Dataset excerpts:
--------------------------------

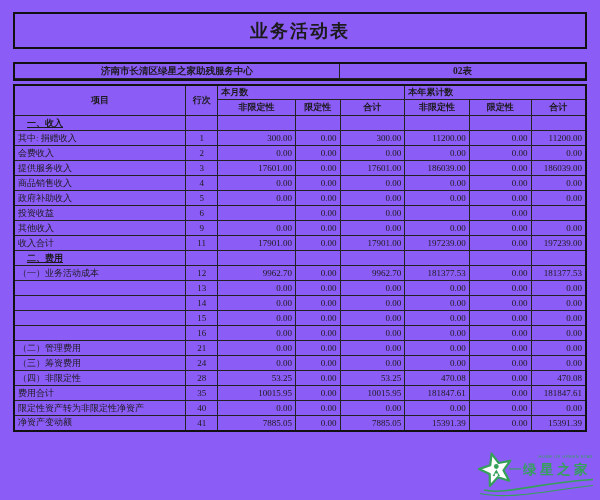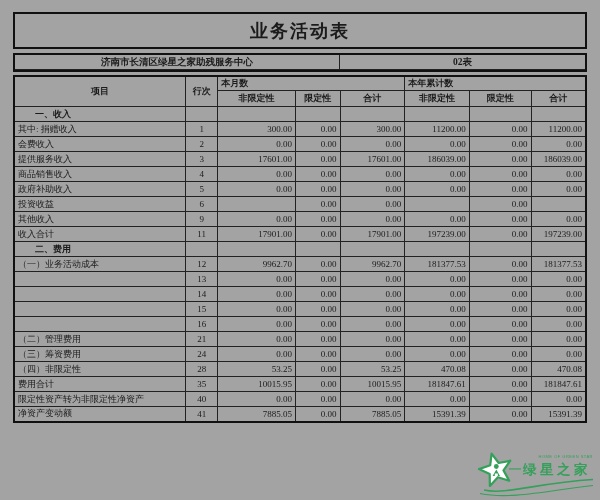--- a/index.html
+++ b/index.html
@@ -8,7 +8,7 @@
     font-family:"Liberation Serif","DejaVu Serif",serif;
     background:#ffffff; color:#1b1b1b;
   }
-  .sheet { position:relative; width:600px; height:500px; background:#a3a3a3; overflow:hidden; }
+  .sheet { position:relative; width:600px; height:500px; background:#8b5cf6; overflow:hidden; }
   .doc { position:absolute; left:13px; top:12px; width:574px; }
 
   

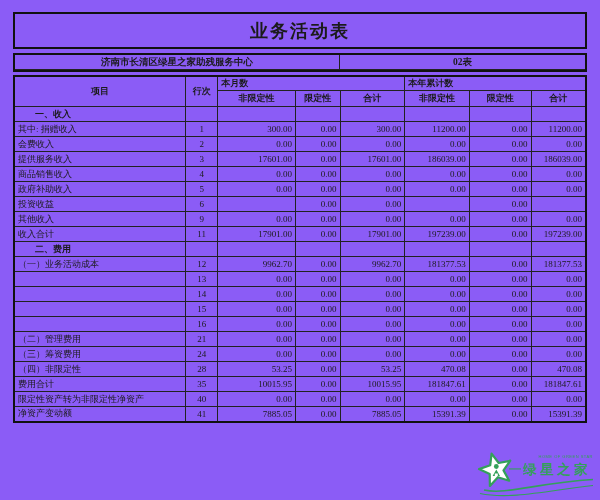--- a/index.html
+++ b/index.html
@@ -19,7 +19,7 @@
   .title-box .title { font-size:18px; font-weight:bold; letter-spacing:2px; }
 
   
-  .info-box { border:2px solid #111; margin-top:4px; }
+  .info-box { border:2px solid #111; margin-top:13px; }
   .info-row { display:flex; }
   .info-row-a { border-bottom:1px solid #222; height:15px; }
   .info-row-b { height:16px; }

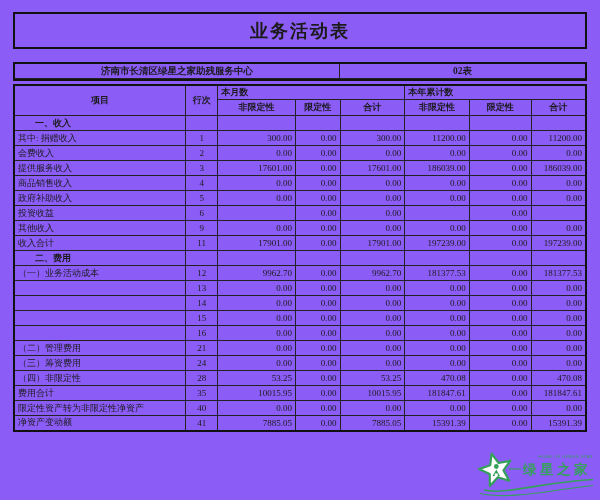--- a/index.html
+++ b/index.html
@@ -47,7 +47,7 @@
   td.line { text-align:center; }
   td.num  { text-align:right; padding-right:4px; }
   tr.section td { font-weight:bold; }
-  tr.section td.item { padding-left:20px; }
+  tr.section td.item { padding-left:12px;text-decoration:underline; }
 
   
   .logo { position:absolute; left:476px; top:449px; width:118px; height:50px; }

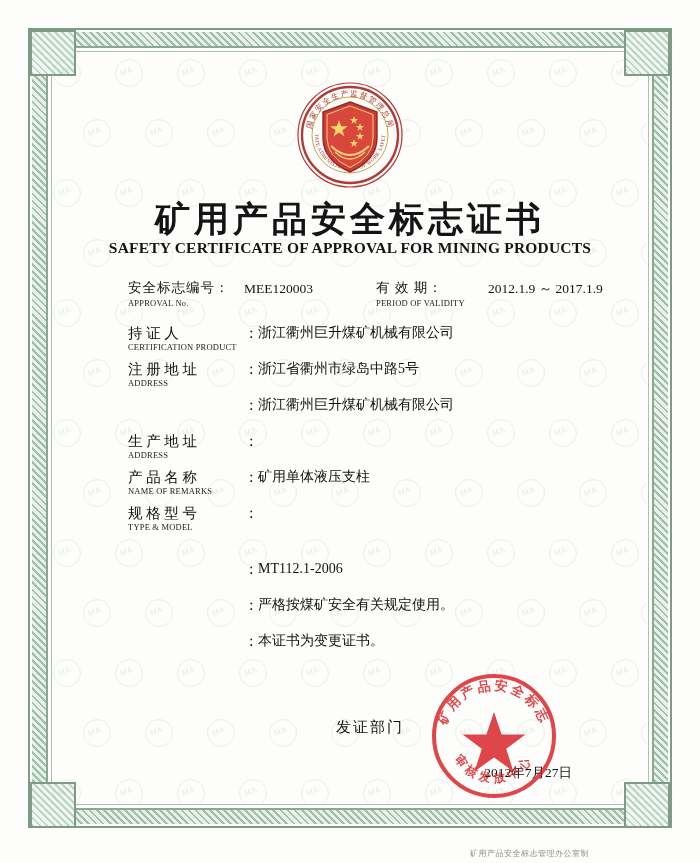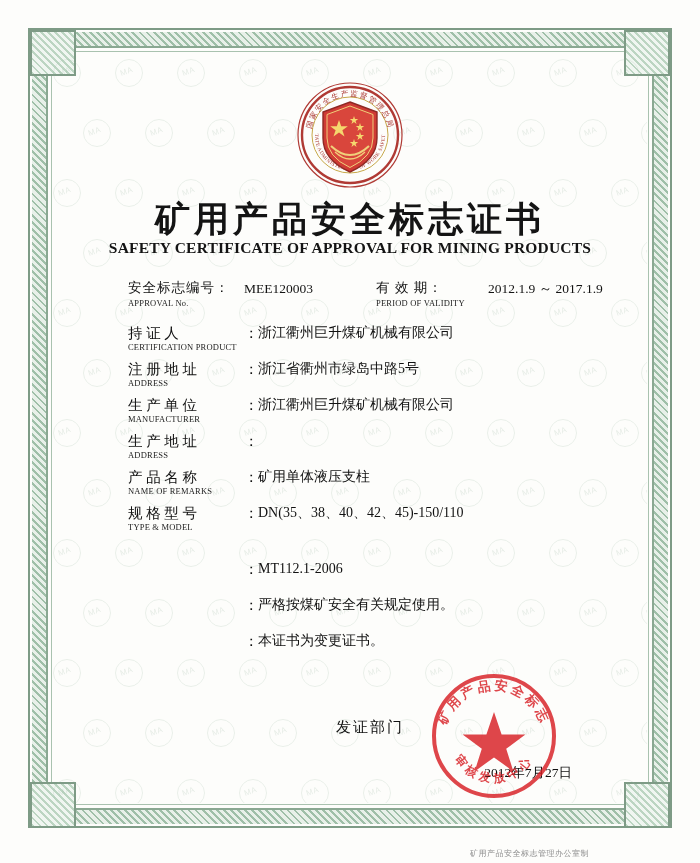--- a/index.html
+++ b/index.html
@@ -646,10 +646,6 @@
       </div>
 
       <div class="field">
-        <div class="label-wrap">
-          <span class="cn">生 产 单 位</span>
-          <span class="en">MANUFACTURER</span>
-        </div>
         <span class="colon">：</span>
         <span class="value">浙江衢州巨升煤矿机械有限公司</span>
       </div>

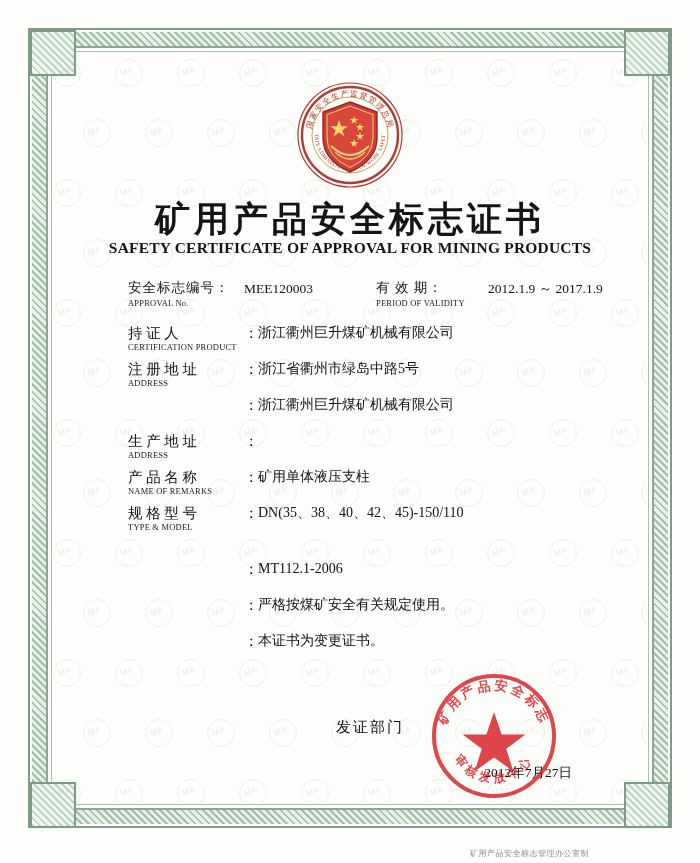--- a/index.html
+++ b/index.html
@@ -673,7 +673,6 @@
           <span class="en">TYPE &amp; MODEL</span>
         </div>
         <span class="colon">：</span>
-        <span class="value">DN(35、38、40、42、45)-150/110</span>
       </div>
 
       <div class="gap"></div>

--------------------------------

Answer with a number only: how many lines above have the word "span"?

7